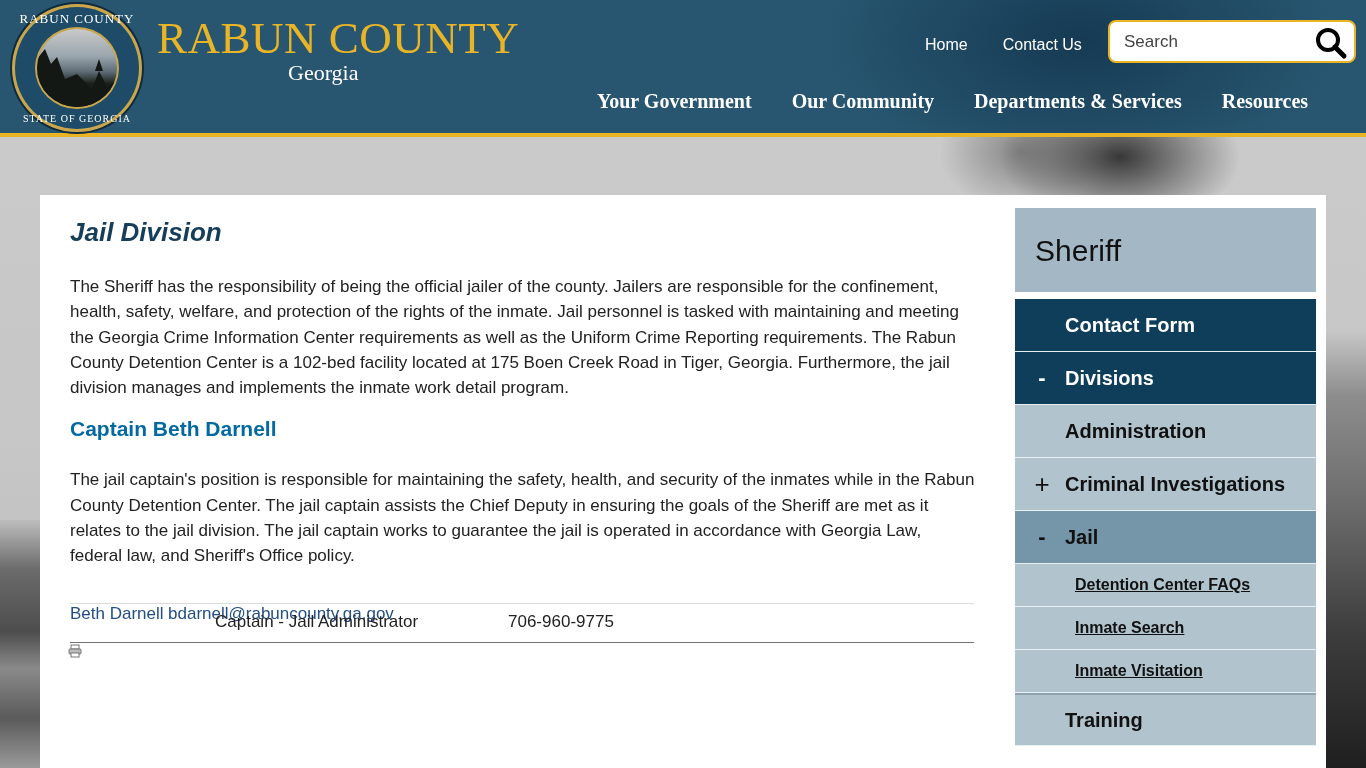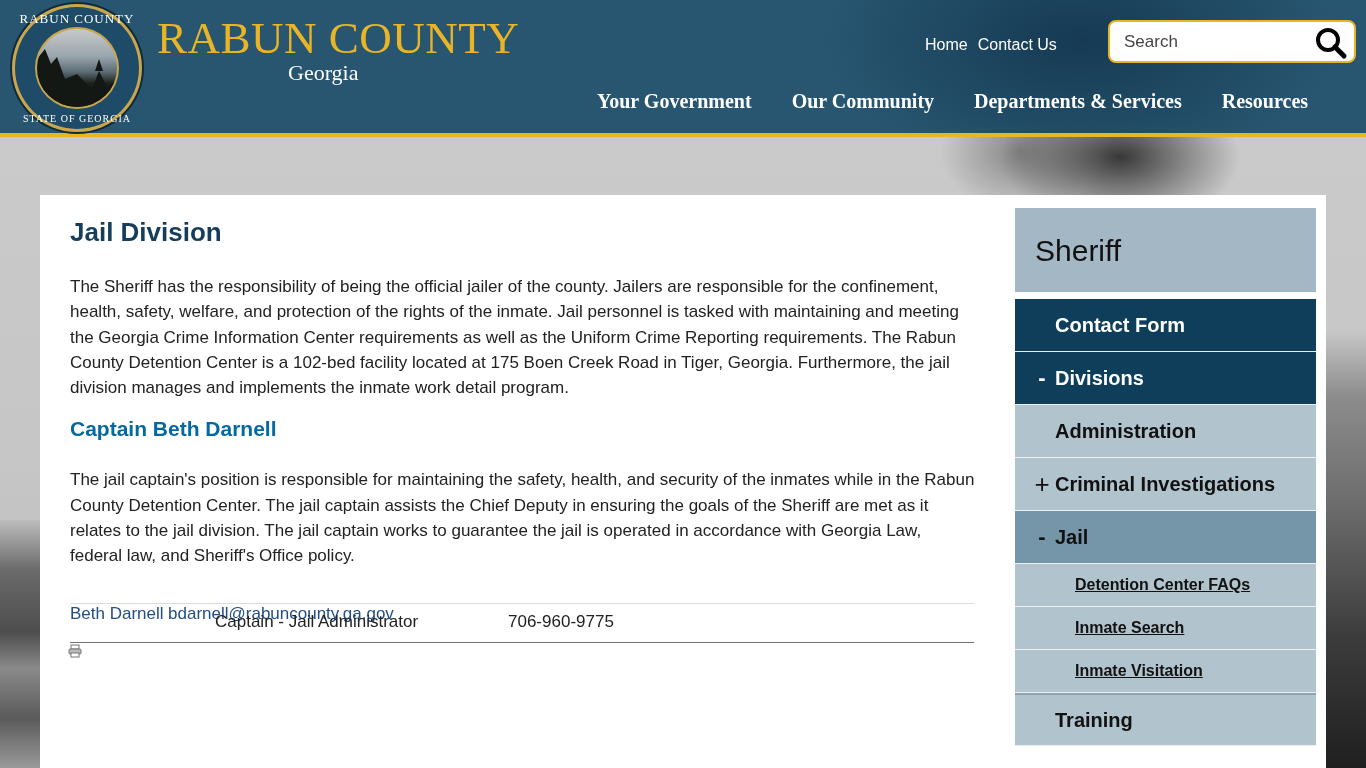--- a/index.html
+++ b/index.html
@@ -67,7 +67,7 @@
       position: absolute; left: 288px; top: 60px;
       font-family: "Liberation Serif", serif; font-size: 22px; color: #ffffff;
     }
-    .top-links { position: absolute; top: 36px; left: 925px; display: flex; gap: 10px; justify-content: space-between; }
+    .top-links { position: absolute; top: 36px; left: 925px; display: flex; gap: 35px; justify-content: space-between; }
     .top-links a {
       color: #fff; text-decoration: none; font-size: 16px;
     }

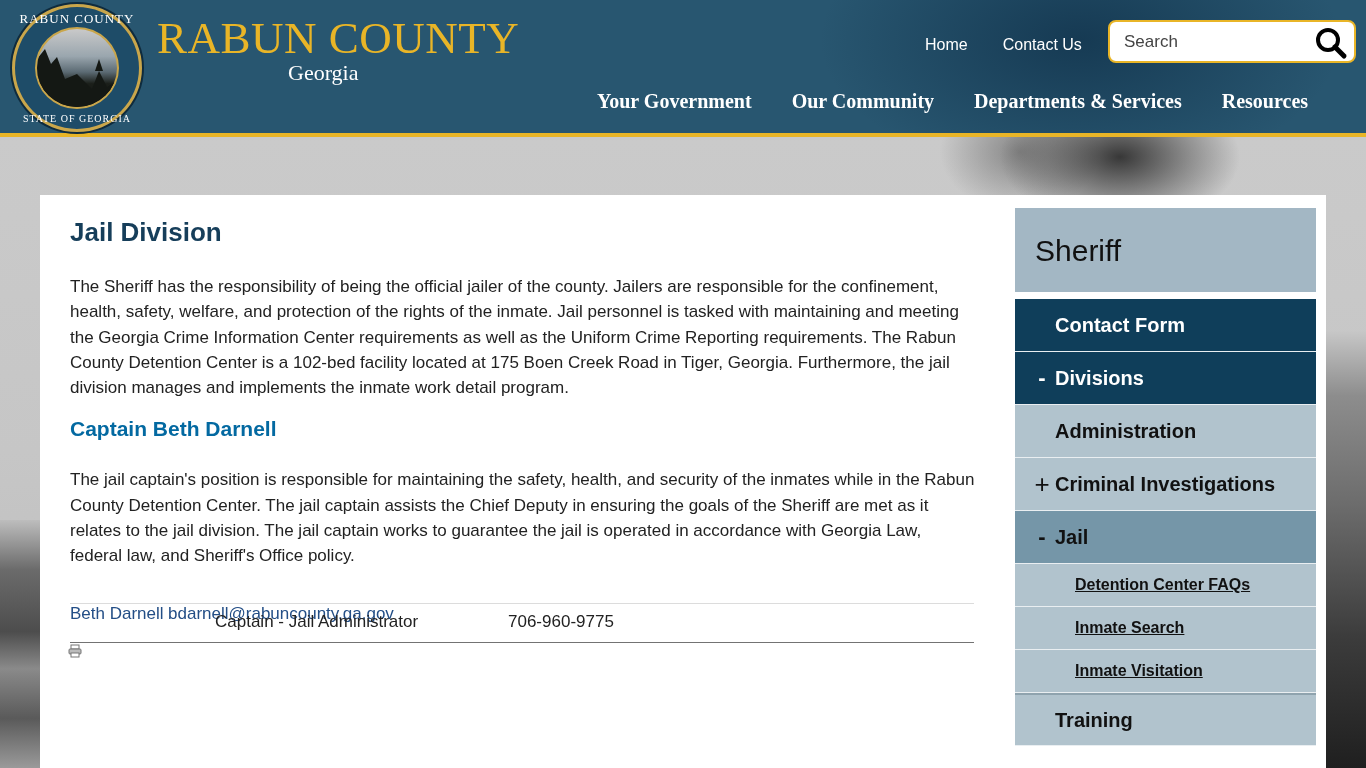--- a/index.html
+++ b/index.html
@@ -97,7 +97,7 @@
     }
     .main { position: absolute; left: 30px; top: 22px; width: 905px; }
     .page-title {
-      font-size: 26px; font-weight: bold; color: #163e5a; margin-bottom: 10px;
+      font-size: 26px; font-weight: bold; color: #163e5a; margin-bottom: 10px; font-style: italic;
     }
     .para {
       font-size: 17px; line-height: 25.3px; color: #222; margin-top: 26px;

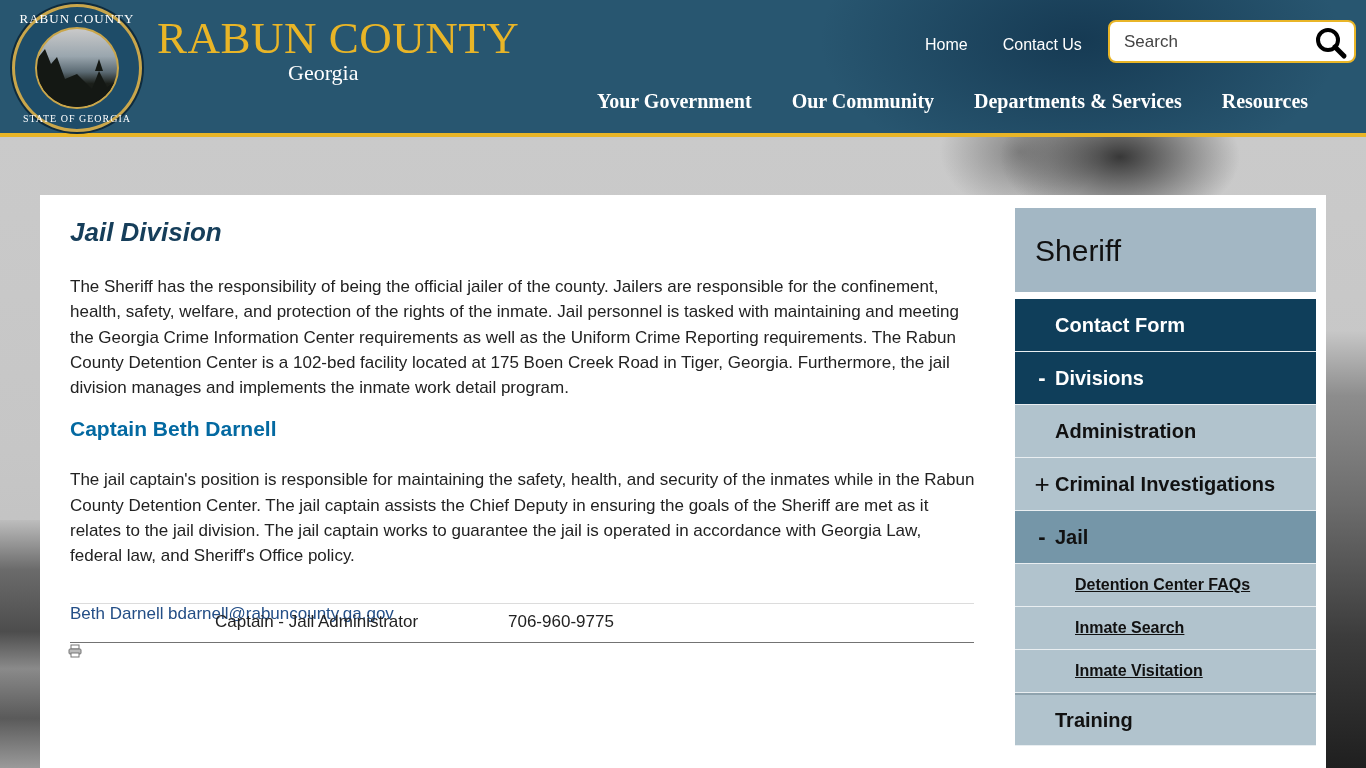--- a/index.html
+++ b/index.html
@@ -131,7 +131,7 @@
     .side-item.active { background: #7596a8; color: #111; }
     .side-item.sub { height: 43px; font-size: 16px; background: #b1c3cd; color: #111; }
     .side-item .tog { position: absolute; left: 17px; width: 20px; text-align: center; font-size: 22px; }
-    .side-item .lbl { position: absolute; left: 40px; }
+    .side-item .lbl { position: absolute; left: 50px; }
     .side-item.sub .lbl { left: 60px; text-decoration: underline; }
   </style>
 </head>

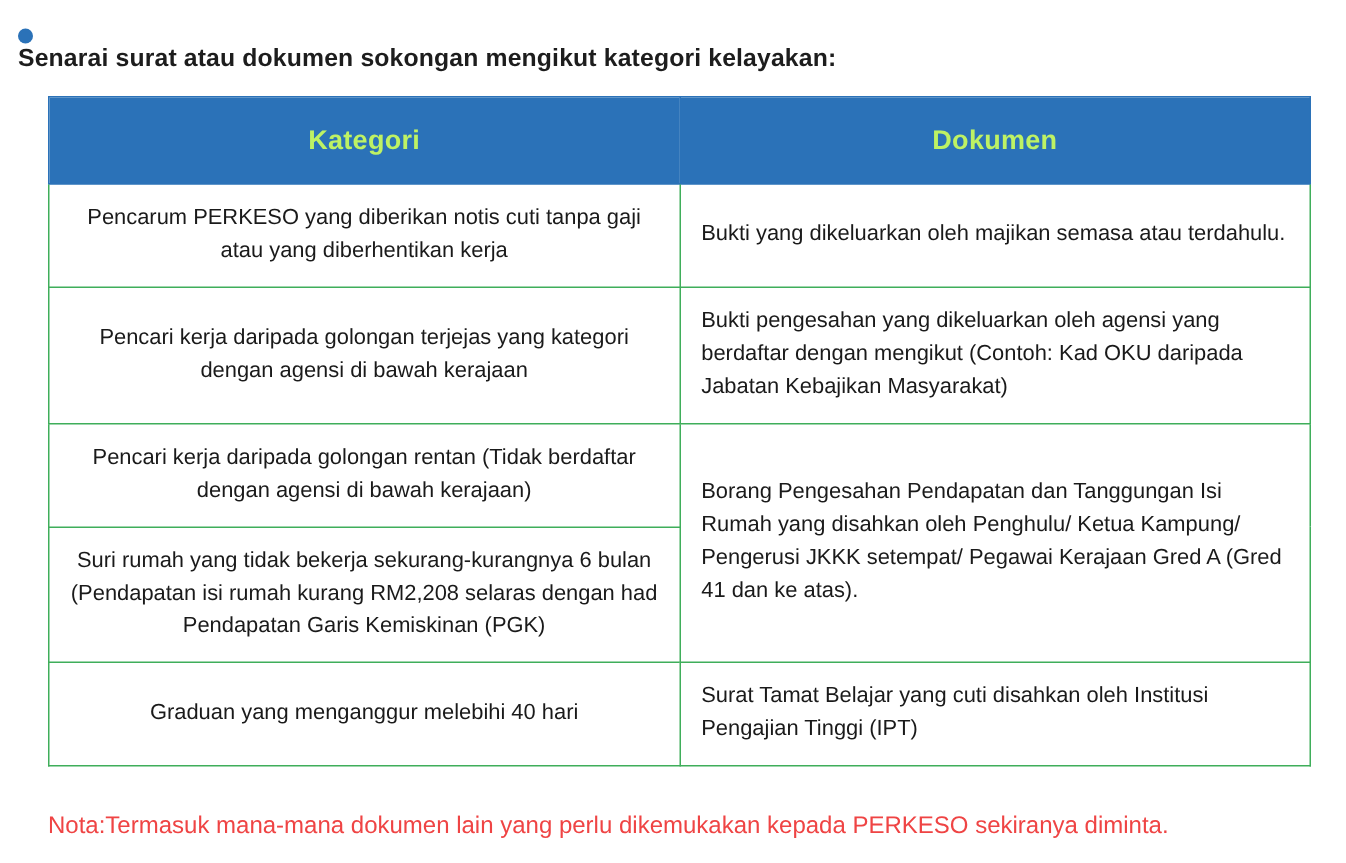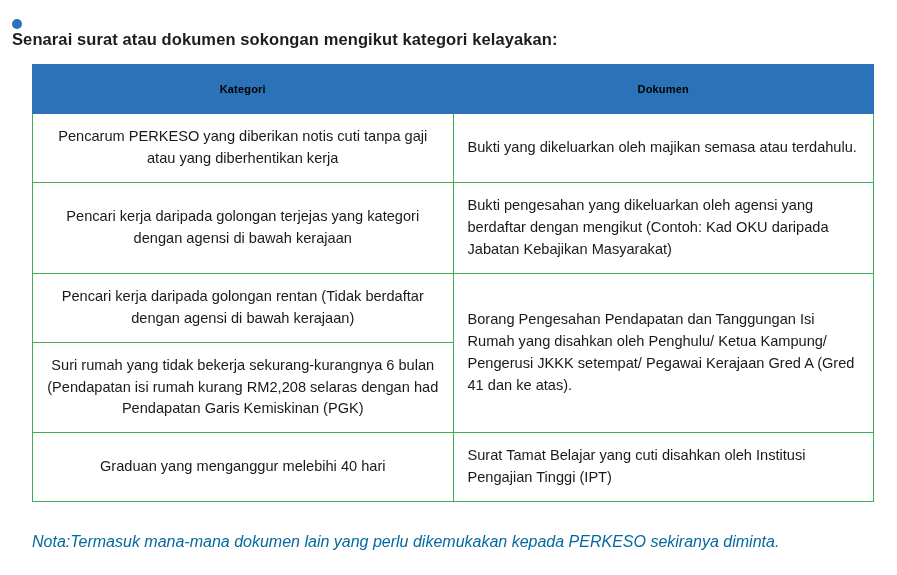--- a/index.html
+++ b/index.html
@@ -55,8 +55,8 @@
   }
   table.doc-table th {
     background: #2b72b8;
-    color: #000000;
-    font-size: 11px;
+    color: #bef264;
+    font-size: 18px;
     font-weight: bold;
     padding: 18px 6px;
     border: 1px solid #2b72b8;

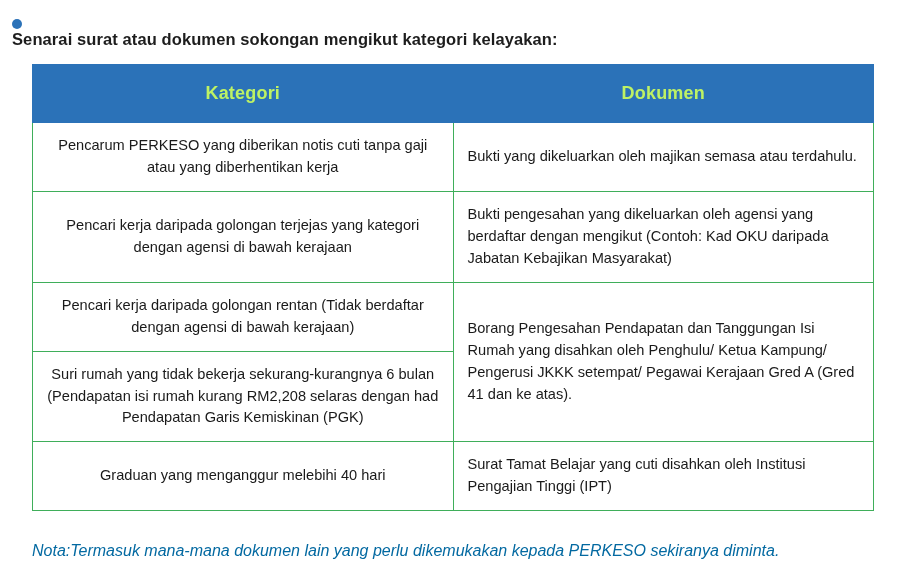--- a/index.html
+++ b/index.html
@@ -85,8 +85,7 @@
   .note {
     margin: 16px 0 0 32px;
     font-size: 16px;
-    font-style: italic;
-    color: #0369a1;
+    color: #ef4444;
     width: 845px;
     line-height: 1.35;
   }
________________
• [Work instructions]
From the material above, determine how many lines hold the string "display"; give the number without comment.

• [Result]
2